A random-bound Chebyshev method for uncertainty propagation of nonlinear dynamics under imprecise probabilities

Abstract

Abstract The distribution-free P-box is an effective quantification model for uncertainties with only imprecise probabilistic information. However, its application to nonlinear dynamical systems is limited due to a lack of efficient uncertainty propagation (UP) methods. To end this, this work develops a random-bound Chebyshev (RBC) UP method based on the framework of the interval Monte Carlo (IMC) method. First, the Chebyshev method is applied to solve the interval analysis in the IMC simulations.
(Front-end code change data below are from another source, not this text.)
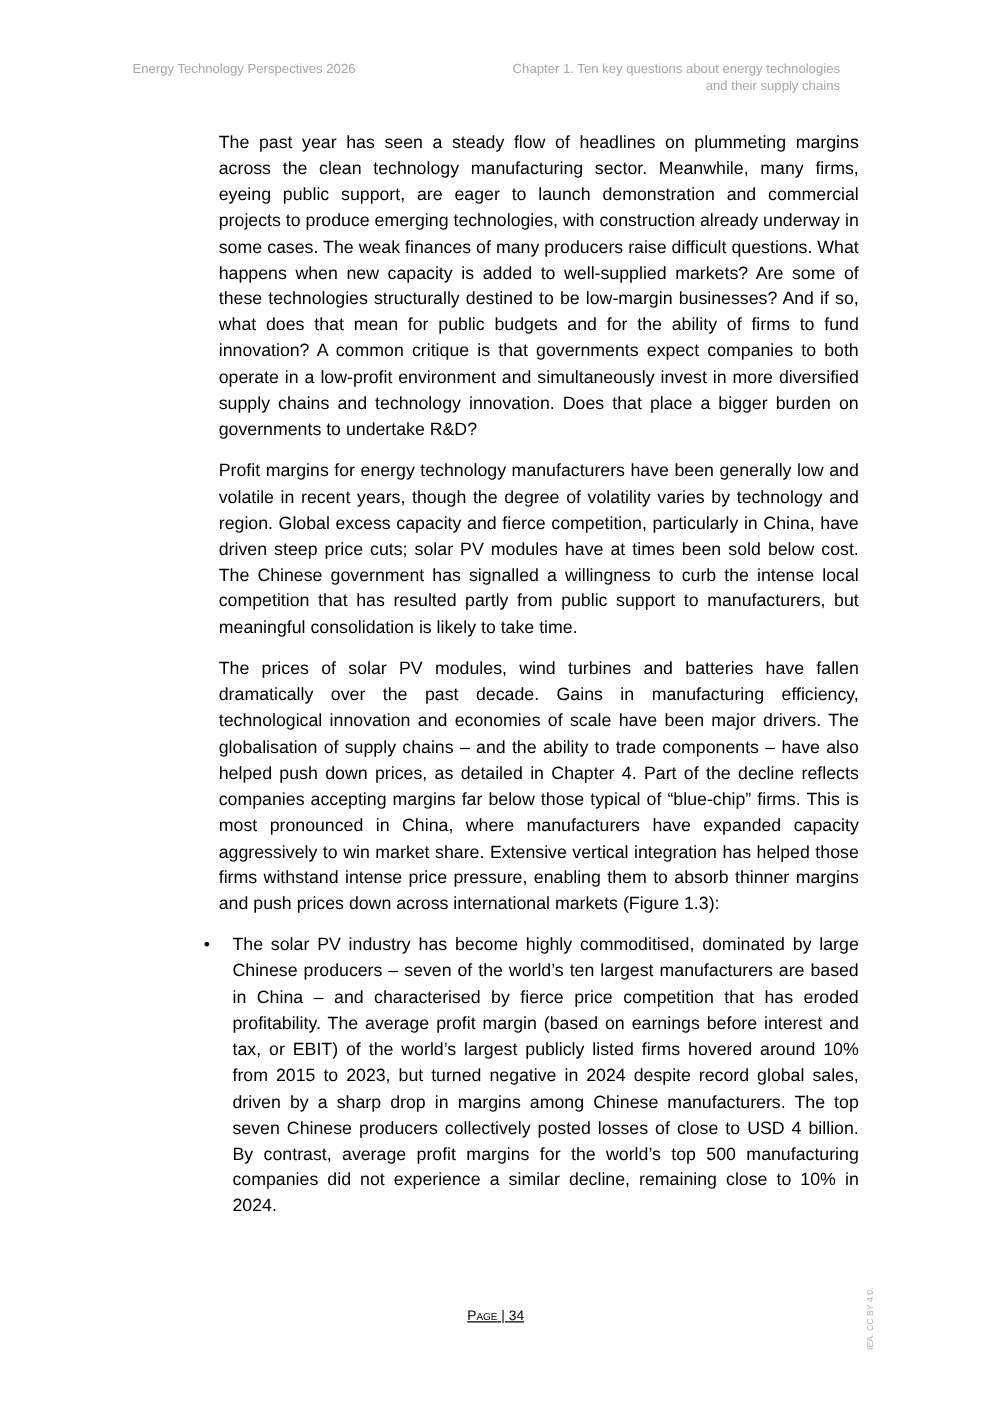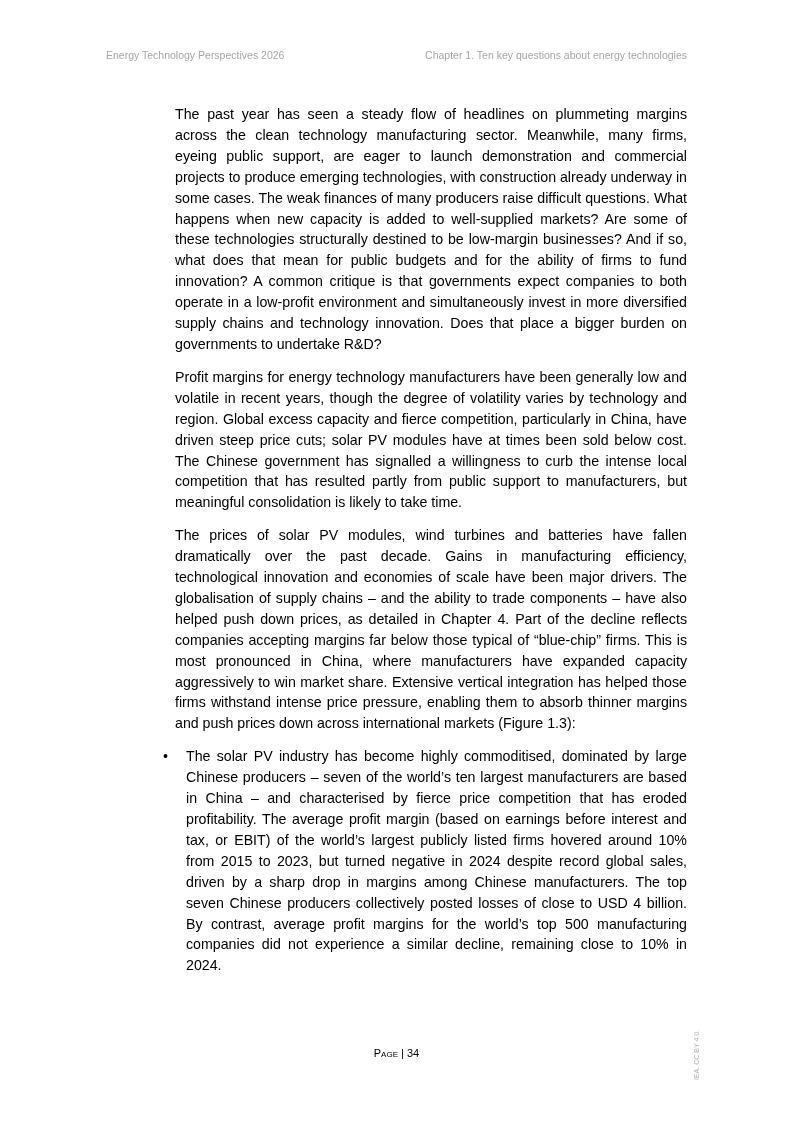--- a/index.html
+++ b/index.html
@@ -7,7 +7,7 @@
          font-family: "Liberation Sans", sans-serif; color: #000; }
   .hdr { position: absolute; top: 48px; font-size: 10.5px; color: #a6a6a6; line-height: 14px; }
   .hdr-left { left: 106px; }
-  .hdr-right { right: 106px; text-align: right; margin-left: 28px; }
+  .hdr-right { right: 121px; text-align: right; margin-left: 28px; }
   .content { position: absolute; left: 163px; width: 524px; top: 104px; }
   p { margin: 0 0 12px 12px; font-size: 14.2px; line-height: 20.9px; text-align: justify; }
   h2 { margin: 14px 0 4px 0; font-size: 19px; font-weight: normal; color: #1f4e79; line-height: 24px; }

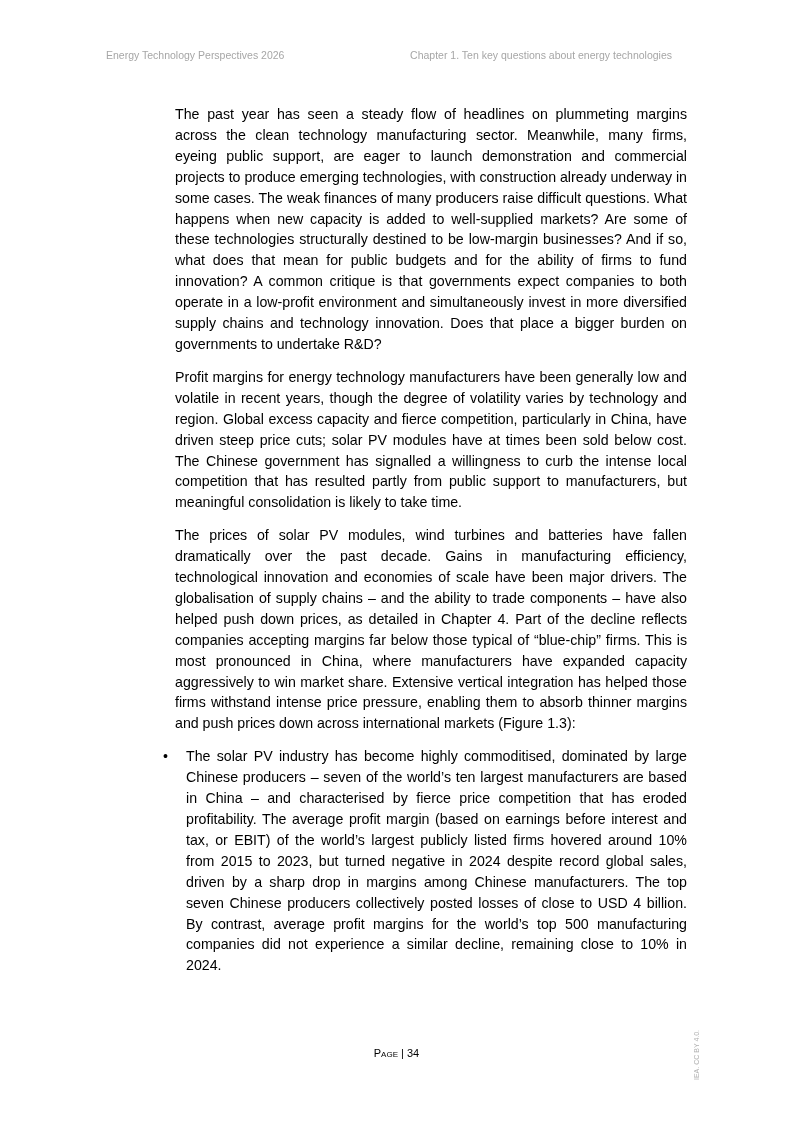--- a/index.html
+++ b/index.html
@@ -25,6 +25,7 @@
 <div class="hdr hdr-left">Energy Technology Perspectives 2026</div>
 <div class="hdr hdr-right">
   <div>Chapter 1. Ten key questions about energy technologies</div>
+  <div>and their supply chains</div>
 </div>
 
 <div class="content">

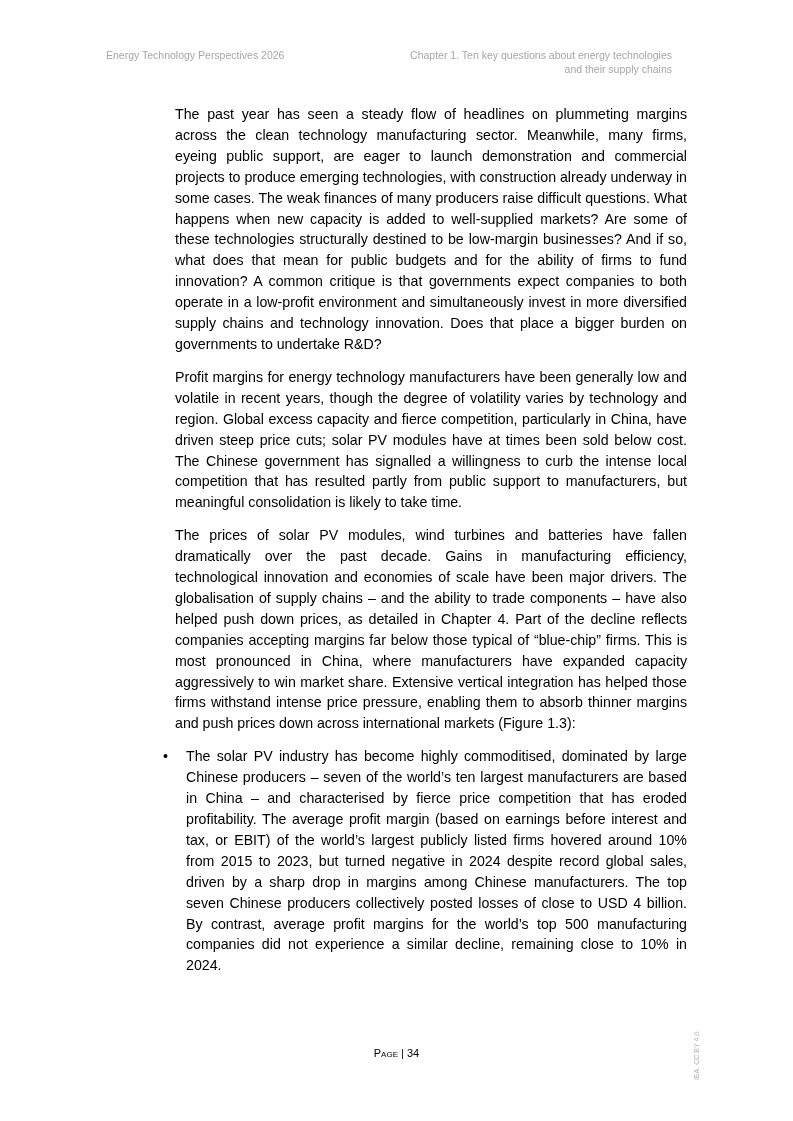--- a/index.html
+++ b/index.html
@@ -14,7 +14,7 @@
   ul { list-style: none; margin: 0; padding: 0; }
   li { position: relative; padding-left: 23px; font-size: 14.2px; line-height: 20.9px; text-align: justify; }
   li .bullet { position: absolute; left: 0; top: 0; }
-  .footer { position: absolute; top: 1047px; left: 0; width: 793px; text-align: center; font-size: 11px; color: #000; }
+  .footer { position: absolute; top: 1047px; left: 0; width: 793px; text-align: center; font-size: 11px; color: #000; text-decoration: underline; }
   .footer .pg { font-variant: small-caps; }
   .license { position: absolute; left: 693px; top: 1080px; transform: rotate(-90deg); transform-origin: left top;
              font-size: 7px; color: #b0b0b0; white-space: nowrap; }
Here, the bounds of intervals can be regarded as random variables whose cumulative density functions (CDFs) are the CDF bounds of the P-box. Since the CDF bounds of distribution-free P-boxes are always arbitrary and non-parameterized, the data-driven polynomial chaos expansion (DD-PCE), which only requires the information of statistical moments, is introduced to solve the problem of random bounds. Then a sparse-regression strategy is utilized to deal with the ‘curse of dimensionality’ of the DD-PCE for high-dimensional problems. As a result, the RBC method efficiently achieves a non-intrusive UP of nonlinear dynamics with distribution-free P-boxes. The method is also effective for hybrid UP problems with random, interval, and P-box variables. Then the RBC method is validated based on test cases, including a duffing oscillator, a vehicle ride, and an engineering application of launch-vehicle trajectory. The results verify the ability of the method to deal with complex black-box problems. In comparison with the reference solutions based on the IMC simulations, with relative errors of less than 1%, the proposed method requires less than 0.0004% sample size and 0.015% calculation time.